(Change detection outputs)
((
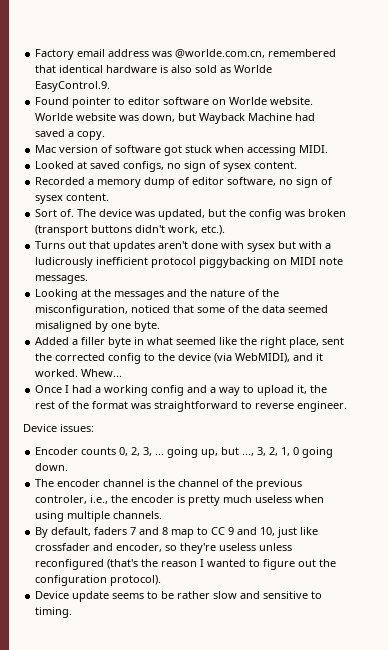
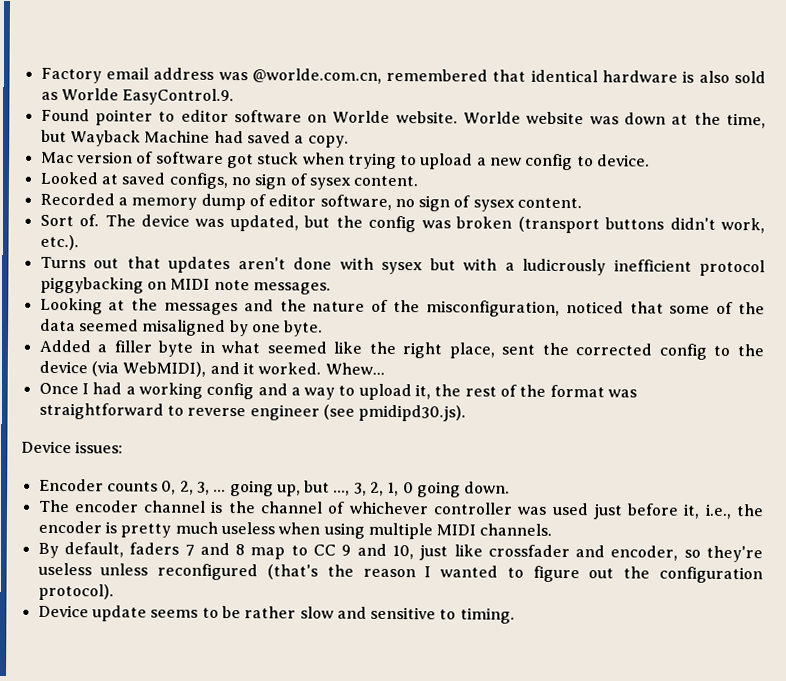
[142,113,176,122] down, -> [624,112,766,129] down at the time,
[247,145,329,156] accessing MIDI. -> [347,152,651,171] trying to upload a new config to device.
[297,401,348,412] engineer. -> [249,404,467,422] engineer (see pmidipd30.js).
[236,479,303,490] [35,495,88,504] the previous controler, -> [348,501,701,520] whichever controller was used just before it,
(111, 516) none -> [436,524,477,536] MIDI

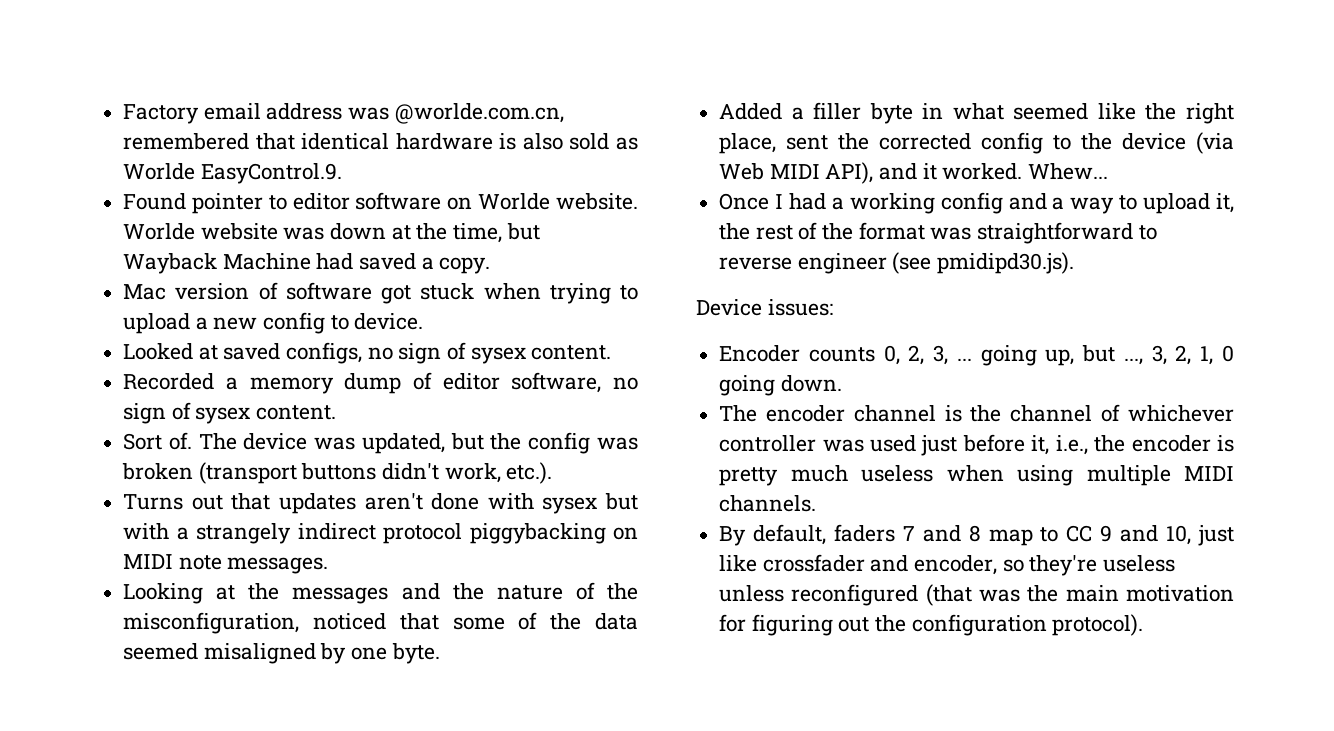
[522,258,692,276] ludicrously inefficient -> [196,523,376,544] strangely indirect
[122,361,207,377] WebMIDI), -> [719,162,874,184] Web MIDI API),
[266,564,763,584] [37,583,114,601] [37,604,515,624] (that's the reason I wanted to figure out the configuration protocol). // Device update seems to be rather slow and sensitive to timing. -> [925,584,1234,606] [719,614,1144,636] (that was the main motivation for figuring out the configuration protocol).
))
> **EXERCISE DETAILS**
Give the data back exactly, omitting all pictures.

> **TASK OUTPUT**
[142,113,176,122] down, -> [624,112,766,129] down at the time,
[247,145,329,156] accessing MIDI. -> [347,152,651,171] trying to upload a new config to device.
[297,401,348,412] engineer. -> [249,404,467,422] engineer (see pmidipd30.js).
[236,479,303,490] [35,495,88,504] the previous controler, -> [348,501,701,520] whichever controller was used just before it,
(111, 516) none -> [436,524,477,536] MIDI

[522,258,692,276] ludicrously inefficient -> [196,523,376,544] strangely indirect
[122,361,207,377] WebMIDI), -> [719,162,874,184] Web MIDI API),
[266,564,763,584] [37,583,114,601] [37,604,515,624] (that's the reason I wanted to figure out the configuration protocol). // Device update seems to be rather slow and sensitive to timing. -> [925,584,1234,606] [719,614,1144,636] (that was the main motivation for figuring out the configuration protocol).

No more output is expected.